The NYBOT as done whatever it could in its bungling manner to revive the thinly-traded CRB Index. It tried changing the contract specifications, lowering the point value to $200, and it tried to introduce a new index, the "Continuous Commodity Index" or CCI, which some call the "CCI Index," but would more properly be called the "CC" Index. The confusion over messing with commodity contracts certainly hasn't helped revive the sagging contract. The CCI and CRB have different numbers now, and different bases, and we will not claim to be in any way immune from the confusion that has resulted as we scramble to try to adjust our programs to the NYBOT's silly and stupid changes.

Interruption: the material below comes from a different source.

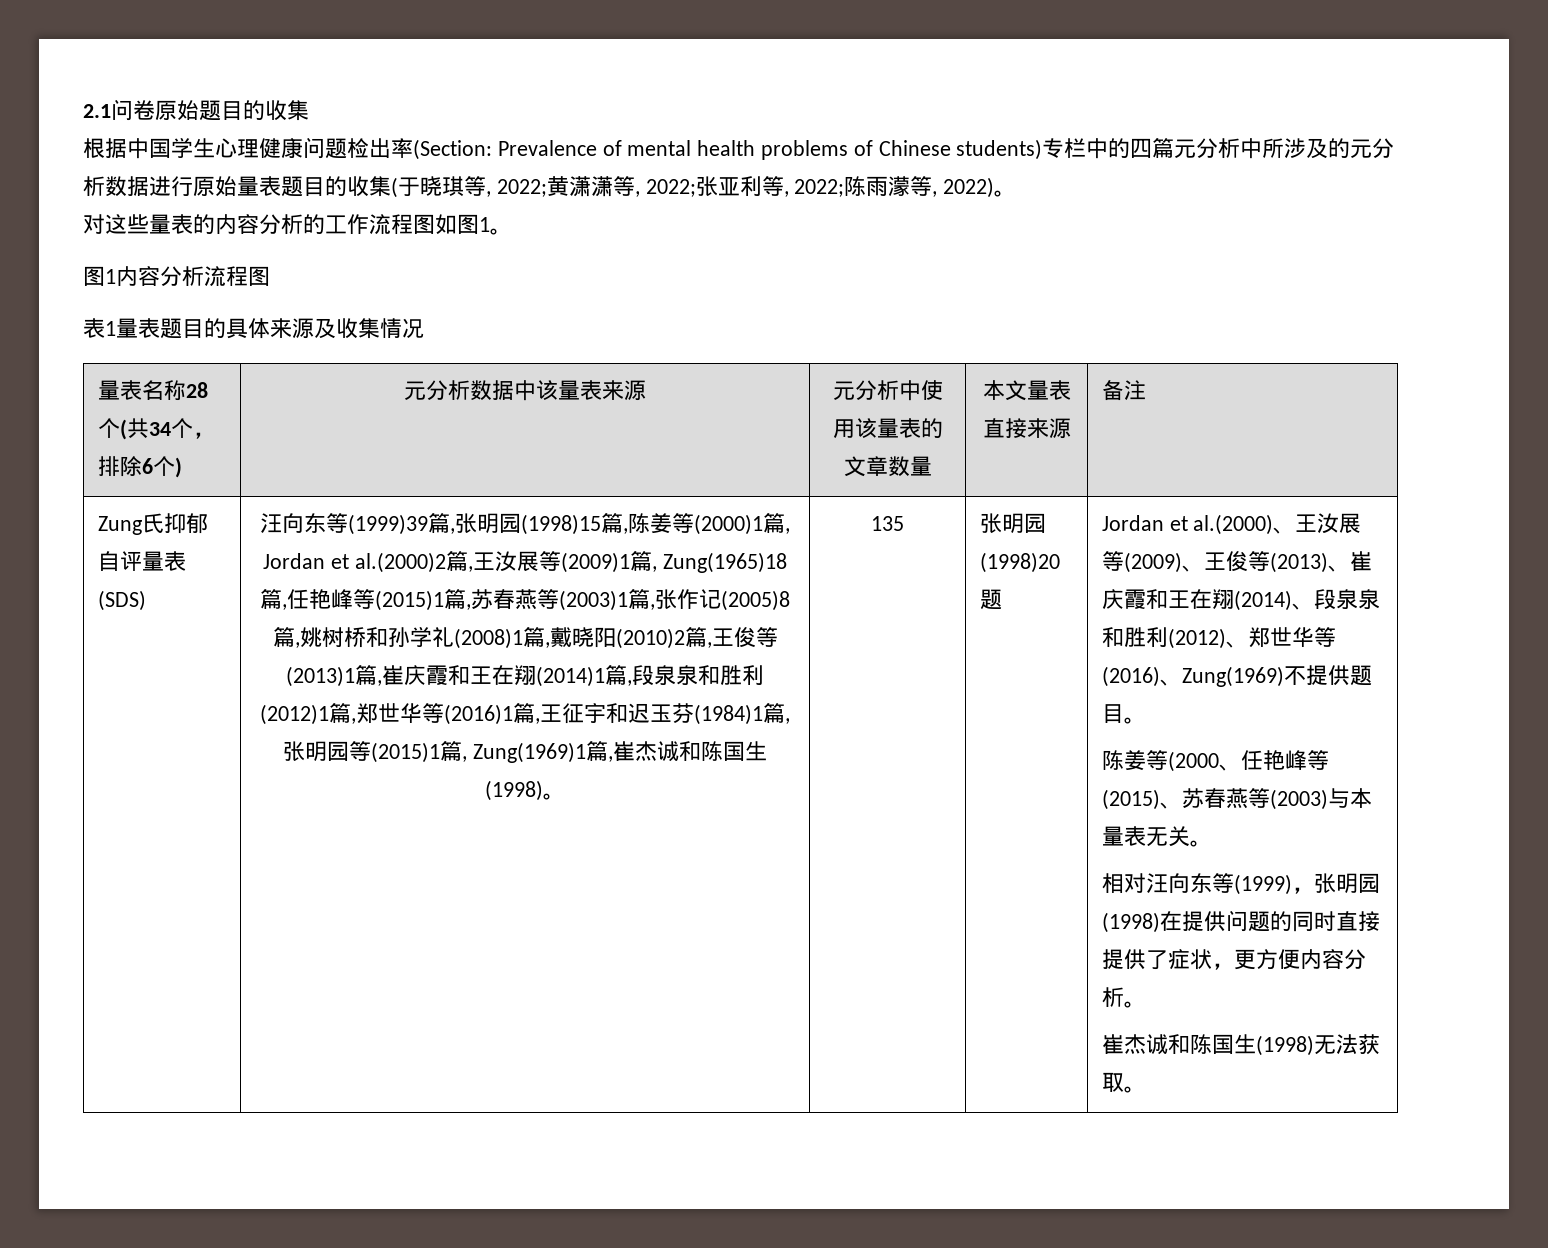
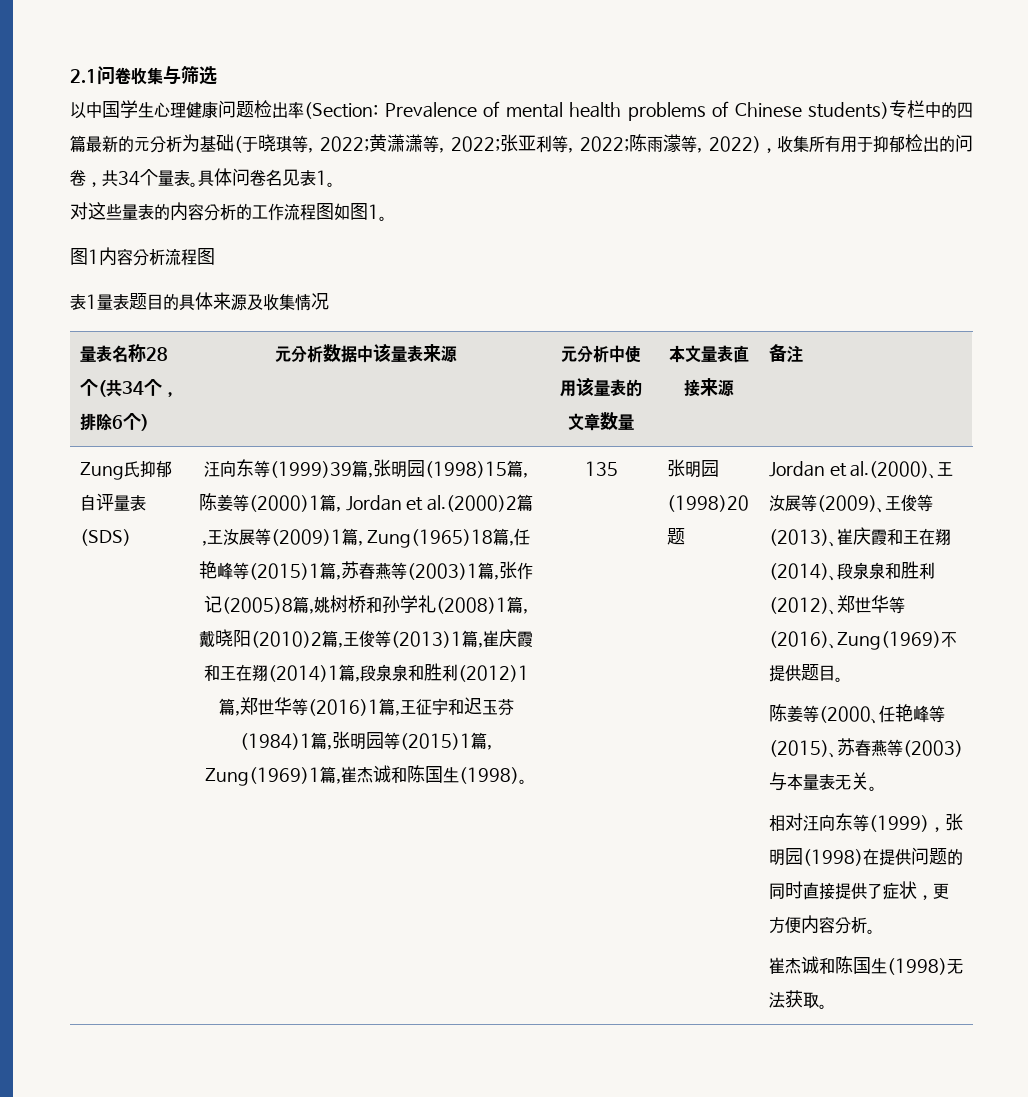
- 2.1问卷原始题目的收集
- 根据中国学生心理健康问题检出率(Section: Prevalence of mental health problems of Chinese students)专栏中的四篇元分析中所涉及的元分析数据进行原始量表题目的收集(于晓琪等, 2022;黄潇潇等, 2022;张亚利等, 2022;陈雨濛等, 2022)。
+ 2.1问卷收集与筛选
+ 以中国学生心理健康问题检出率(Section: Prevalence of mental health problems of Chinese students)专栏中的四篇最新的元分析为基础(于晓琪等, 2022;黄潇潇等, 2022;张亚利等, 2022;陈雨濛等, 2022)，收集所有用于抑郁检出的问卷，共34个量表。具体问卷名见表1。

The key to what is happening to many hyper-inflated commodities such as grains and energies appears to be some perception that the Federal Reserve and Treasury Department might finally act with some semblence of responsibility to control inflation. The key to that is a strong U.S. Dollar, but the Bush Administration for the majority of its term has been pushing a weak U.S. Dollar to satisfy exporters and giant American corporations that love to outsource everything.

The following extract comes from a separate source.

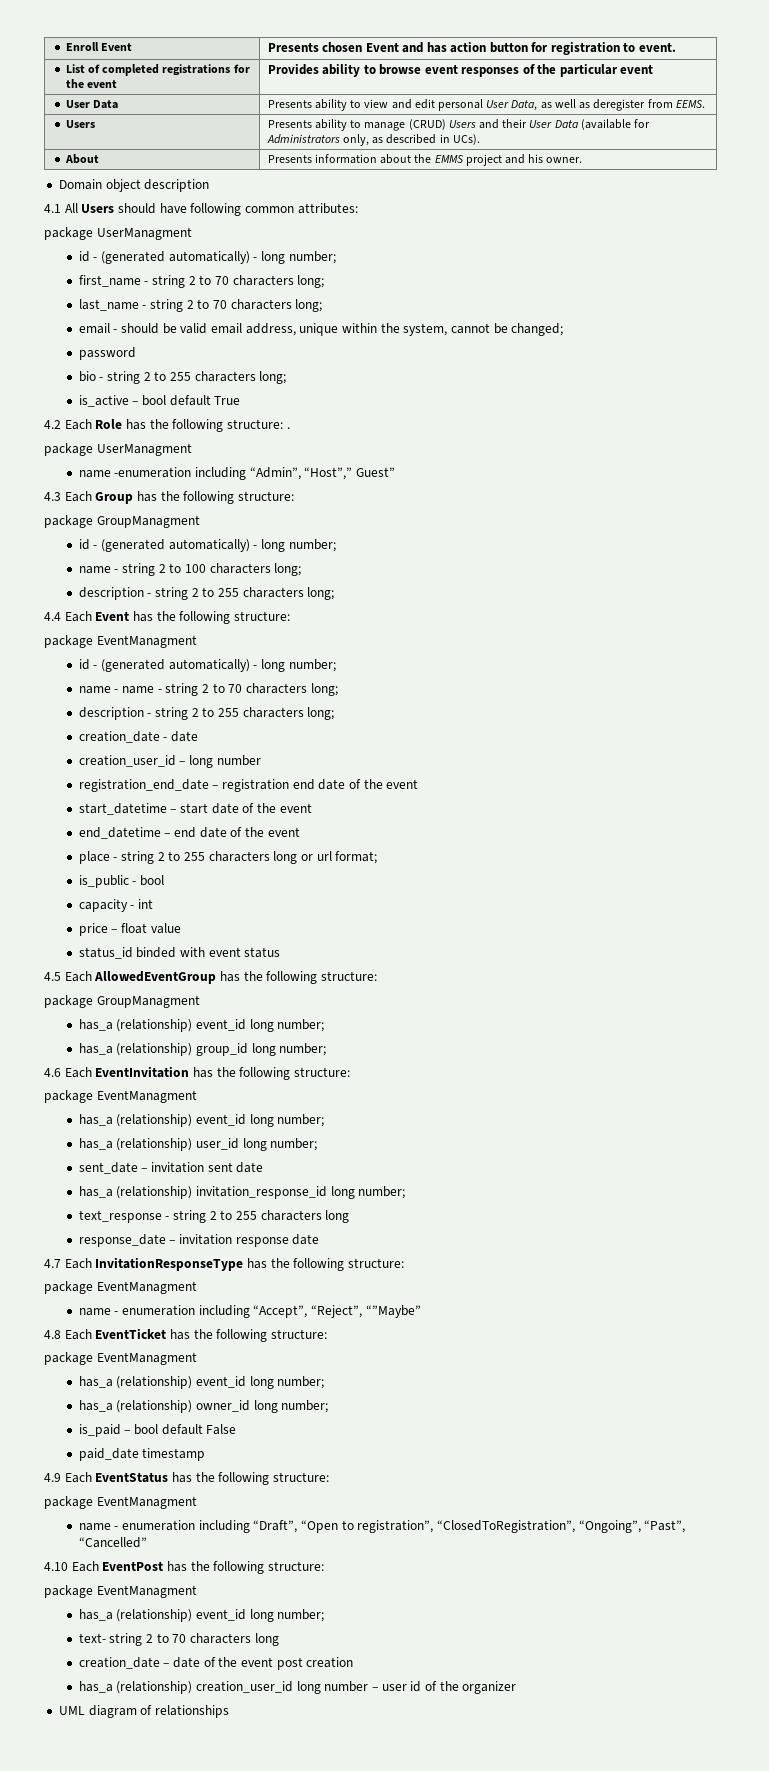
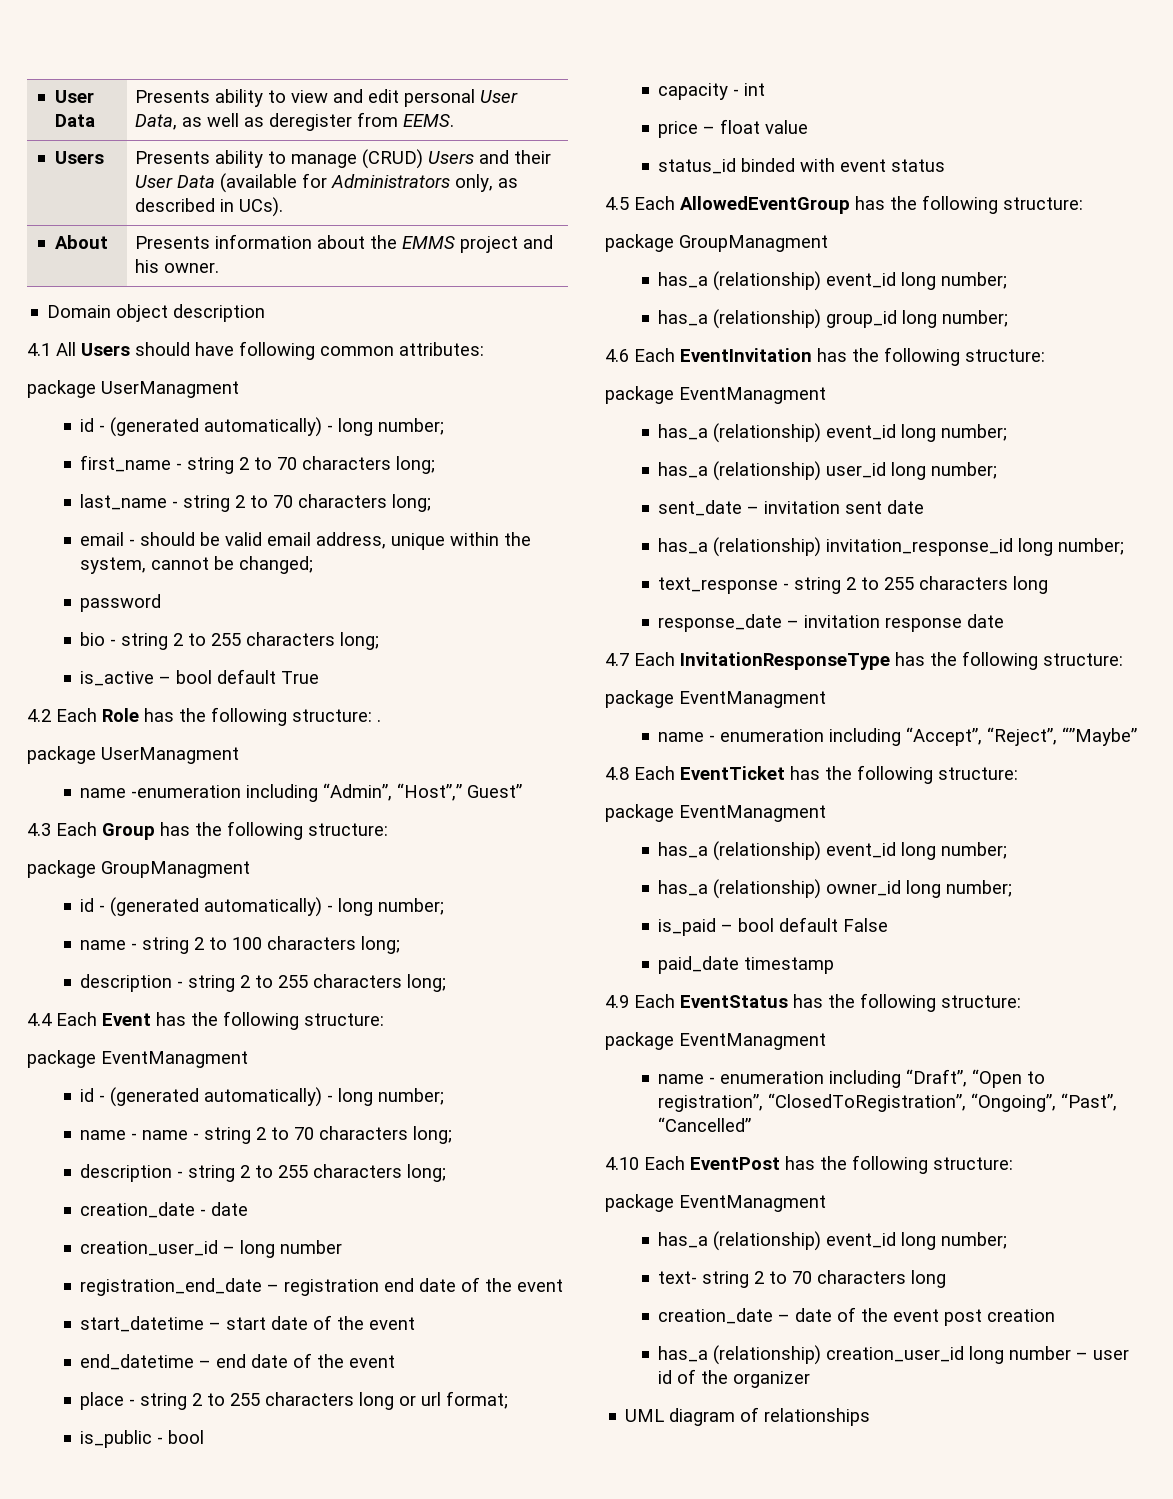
- Enroll Event | Presents chosen Event and has action button for registration to event.
- List of completed registrations for the event | Provides ability to browse event responses of the particular event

We think the Dollar will continue to strengthen and commodities prices continue to go down because the public is at last aware of the damage done to the economy by the bungling actions of the Federal Government, including the Greenspan years. Greenspan is certainly now regarded is a tarnished idol, and deservedly so, for all the meddling and uncertainty he introduced into unstable markets in the U.S.

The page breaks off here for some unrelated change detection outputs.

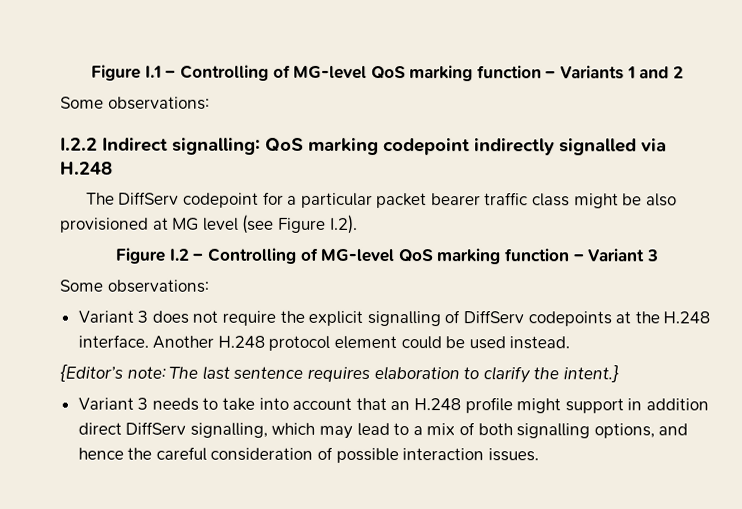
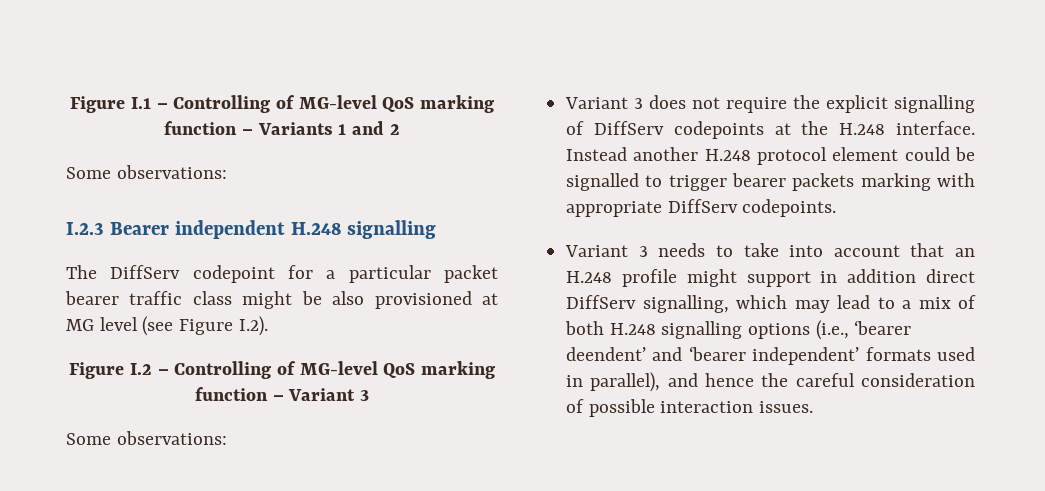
- I.2.2 Indirect signalling: QoS marking codepoint indirectly signalled via H.248
+ I.2.3 Bearer independent H.248 signalling
- Another H.248 protocol element could be used instead.
- {Editor’s note: The last sentence requires elaboration to clarify the intent.}
+ Instead another H.248 protocol element could be signalled to trigger bearer packets marking with appropriate DiffServ codepoints.
- Variant 3 needs to take into account that an H.248 profile might support in addition direct DiffServ signalling, which may lead to a mix of both signalling options, and hence the careful consideration of possible interaction issues.
+ Variant 3 needs to take into account that an H.248 profile might support in addition direct DiffServ signalling, which may lead to a mix of both H.248 signalling options (i.e., ‘bearer deendent’ and ‘bearer independent’ formats used in parallel), and hence the careful consideration of possible interaction issues.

Most economists regard things like Hillary's and McCain's gas tax holiday as totally missing the point as to the reason for high energy prices. Look to the real culprits, the people speculating on interest rates, the mismanaged Federal Reserve and Treasury Department printing up new money and injecting liquidity into the system (depreciating the value of the U.S. Dollar to make debts easier to repay). Who gets hurt the worst? Why as always, old people on fixed incomes. Let the poor and the sick support the rich and the elite. It's the American way! Until we get rid of incompentent jokers in office, which the current lineup of candidates shows little hope of doing, we can expect more of the same. But inflation has gotten so out of control and so overdone, bearing no relation to production costs, that despite government mismanagement, it seems a correction in commodity prices is inevitable.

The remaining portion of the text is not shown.